»»

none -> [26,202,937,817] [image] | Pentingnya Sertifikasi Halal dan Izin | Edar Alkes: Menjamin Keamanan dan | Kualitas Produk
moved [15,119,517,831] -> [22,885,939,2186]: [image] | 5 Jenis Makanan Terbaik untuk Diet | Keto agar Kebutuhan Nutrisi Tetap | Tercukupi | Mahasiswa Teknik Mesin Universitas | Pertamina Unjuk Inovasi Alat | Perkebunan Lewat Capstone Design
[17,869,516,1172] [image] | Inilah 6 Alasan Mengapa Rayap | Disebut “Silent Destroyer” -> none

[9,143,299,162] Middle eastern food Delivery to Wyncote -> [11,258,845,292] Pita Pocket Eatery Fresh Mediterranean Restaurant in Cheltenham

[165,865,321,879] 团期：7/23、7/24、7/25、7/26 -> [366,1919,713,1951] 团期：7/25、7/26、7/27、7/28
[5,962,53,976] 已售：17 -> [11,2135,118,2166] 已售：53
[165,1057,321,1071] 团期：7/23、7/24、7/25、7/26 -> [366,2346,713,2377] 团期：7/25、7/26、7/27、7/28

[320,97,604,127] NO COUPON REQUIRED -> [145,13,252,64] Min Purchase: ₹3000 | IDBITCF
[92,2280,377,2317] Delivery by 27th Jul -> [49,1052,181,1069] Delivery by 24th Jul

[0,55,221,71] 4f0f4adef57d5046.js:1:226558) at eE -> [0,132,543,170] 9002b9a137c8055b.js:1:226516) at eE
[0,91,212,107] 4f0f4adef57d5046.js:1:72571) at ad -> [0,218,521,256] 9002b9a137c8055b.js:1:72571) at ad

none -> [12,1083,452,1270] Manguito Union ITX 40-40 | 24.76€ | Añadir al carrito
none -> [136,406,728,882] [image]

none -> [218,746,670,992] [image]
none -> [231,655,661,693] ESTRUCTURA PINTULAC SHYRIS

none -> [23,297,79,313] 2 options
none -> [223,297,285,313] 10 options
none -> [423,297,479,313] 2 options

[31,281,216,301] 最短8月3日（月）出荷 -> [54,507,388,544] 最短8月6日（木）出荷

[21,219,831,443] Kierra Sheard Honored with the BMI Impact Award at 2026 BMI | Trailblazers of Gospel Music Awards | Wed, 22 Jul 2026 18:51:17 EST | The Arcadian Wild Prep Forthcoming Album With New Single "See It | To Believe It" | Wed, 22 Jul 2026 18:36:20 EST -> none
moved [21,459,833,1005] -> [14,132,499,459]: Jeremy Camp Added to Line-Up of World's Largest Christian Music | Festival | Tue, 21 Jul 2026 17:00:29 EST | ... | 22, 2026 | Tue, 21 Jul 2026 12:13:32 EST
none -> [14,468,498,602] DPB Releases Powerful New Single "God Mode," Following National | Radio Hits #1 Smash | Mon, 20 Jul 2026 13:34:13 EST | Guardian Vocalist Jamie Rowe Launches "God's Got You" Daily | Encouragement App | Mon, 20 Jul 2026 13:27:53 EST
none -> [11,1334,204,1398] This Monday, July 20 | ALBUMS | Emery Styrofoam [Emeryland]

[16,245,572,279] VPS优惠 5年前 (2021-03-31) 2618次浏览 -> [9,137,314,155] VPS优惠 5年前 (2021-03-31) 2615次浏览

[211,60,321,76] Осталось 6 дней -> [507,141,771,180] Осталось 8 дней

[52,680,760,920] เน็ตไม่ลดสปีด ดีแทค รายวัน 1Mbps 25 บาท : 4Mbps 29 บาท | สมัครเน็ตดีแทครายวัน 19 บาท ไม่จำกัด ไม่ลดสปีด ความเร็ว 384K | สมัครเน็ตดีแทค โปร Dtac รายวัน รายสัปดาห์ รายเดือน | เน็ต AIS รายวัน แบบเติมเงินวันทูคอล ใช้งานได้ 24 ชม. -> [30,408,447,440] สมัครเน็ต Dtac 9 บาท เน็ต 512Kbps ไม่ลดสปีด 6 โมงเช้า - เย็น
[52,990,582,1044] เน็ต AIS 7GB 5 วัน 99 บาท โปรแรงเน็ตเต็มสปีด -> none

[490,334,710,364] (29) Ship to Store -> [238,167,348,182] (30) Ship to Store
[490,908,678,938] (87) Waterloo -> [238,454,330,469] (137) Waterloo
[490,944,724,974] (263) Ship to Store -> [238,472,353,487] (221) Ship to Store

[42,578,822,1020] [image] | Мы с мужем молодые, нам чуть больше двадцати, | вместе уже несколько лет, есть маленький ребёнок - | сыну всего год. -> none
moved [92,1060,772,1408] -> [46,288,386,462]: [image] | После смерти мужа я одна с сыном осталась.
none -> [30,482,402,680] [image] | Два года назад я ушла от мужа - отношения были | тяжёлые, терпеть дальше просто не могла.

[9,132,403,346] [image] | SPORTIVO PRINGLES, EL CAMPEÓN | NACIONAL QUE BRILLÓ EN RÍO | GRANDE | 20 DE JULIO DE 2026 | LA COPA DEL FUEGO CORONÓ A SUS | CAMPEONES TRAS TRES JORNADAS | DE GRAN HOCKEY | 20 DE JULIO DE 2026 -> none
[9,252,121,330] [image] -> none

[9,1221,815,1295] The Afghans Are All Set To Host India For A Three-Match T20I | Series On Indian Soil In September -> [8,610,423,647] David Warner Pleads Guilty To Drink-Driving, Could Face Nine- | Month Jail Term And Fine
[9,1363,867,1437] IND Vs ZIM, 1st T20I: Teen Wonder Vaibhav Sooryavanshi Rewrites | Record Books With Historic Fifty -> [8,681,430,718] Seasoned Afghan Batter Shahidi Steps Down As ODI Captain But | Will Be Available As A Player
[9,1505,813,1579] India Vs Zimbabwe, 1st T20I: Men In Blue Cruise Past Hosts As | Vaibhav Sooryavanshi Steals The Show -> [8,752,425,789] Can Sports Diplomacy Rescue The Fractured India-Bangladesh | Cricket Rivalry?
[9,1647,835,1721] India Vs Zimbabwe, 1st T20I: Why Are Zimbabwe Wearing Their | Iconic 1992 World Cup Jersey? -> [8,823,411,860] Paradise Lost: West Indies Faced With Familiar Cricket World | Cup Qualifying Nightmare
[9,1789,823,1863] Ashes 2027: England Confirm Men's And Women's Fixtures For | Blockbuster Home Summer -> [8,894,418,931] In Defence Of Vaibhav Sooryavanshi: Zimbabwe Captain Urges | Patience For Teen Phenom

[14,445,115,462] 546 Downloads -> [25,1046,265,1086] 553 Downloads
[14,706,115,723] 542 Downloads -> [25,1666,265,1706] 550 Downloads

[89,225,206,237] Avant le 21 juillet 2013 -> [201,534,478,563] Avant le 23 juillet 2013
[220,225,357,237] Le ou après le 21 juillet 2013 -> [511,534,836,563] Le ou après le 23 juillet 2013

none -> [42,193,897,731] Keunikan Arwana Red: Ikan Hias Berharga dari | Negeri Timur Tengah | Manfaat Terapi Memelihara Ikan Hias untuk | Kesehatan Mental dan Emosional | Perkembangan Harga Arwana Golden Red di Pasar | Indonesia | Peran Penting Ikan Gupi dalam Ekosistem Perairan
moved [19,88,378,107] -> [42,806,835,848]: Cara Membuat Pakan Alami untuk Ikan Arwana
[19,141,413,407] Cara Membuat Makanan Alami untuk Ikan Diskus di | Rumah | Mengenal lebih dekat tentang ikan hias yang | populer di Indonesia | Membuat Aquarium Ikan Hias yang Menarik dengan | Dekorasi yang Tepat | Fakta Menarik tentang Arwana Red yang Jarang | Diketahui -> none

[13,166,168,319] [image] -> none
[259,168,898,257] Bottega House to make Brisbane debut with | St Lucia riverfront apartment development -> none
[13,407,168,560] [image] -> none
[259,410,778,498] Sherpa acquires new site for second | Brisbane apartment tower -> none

««

* [PROBLEM]:
Within the material above, copy exactly the lines from the line that holds "[9,143,299,162] Middle eastern" up to and including the line that holds "[0,91,212,107] 4f0f4adef57d5046.js:1:72571) at".

* [COMPLETED TASK]:
[9,143,299,162] Middle eastern food Delivery to Wyncote -> [11,258,845,292] Pita Pocket Eatery Fresh Mediterranean Restaurant in Cheltenham

[165,865,321,879] 团期：7/23、7/24、7/25、7/26 -> [366,1919,713,1951] 团期：7/25、7/26、7/27、7/28
[5,962,53,976] 已售：17 -> [11,2135,118,2166] 已售：53
[165,1057,321,1071] 团期：7/23、7/24、7/25、7/26 -> [366,2346,713,2377] 团期：7/25、7/26、7/27、7/28

[320,97,604,127] NO COUPON REQUIRED -> [145,13,252,64] Min Purchase: ₹3000 | IDBITCF
[92,2280,377,2317] Delivery by 27th Jul -> [49,1052,181,1069] Delivery by 24th Jul

[0,55,221,71] 4f0f4adef57d5046.js:1:226558) at eE -> [0,132,543,170] 9002b9a137c8055b.js:1:226516) at eE
[0,91,212,107] 4f0f4adef57d5046.js:1:72571) at ad -> [0,218,521,256] 9002b9a137c8055b.js:1:72571) at ad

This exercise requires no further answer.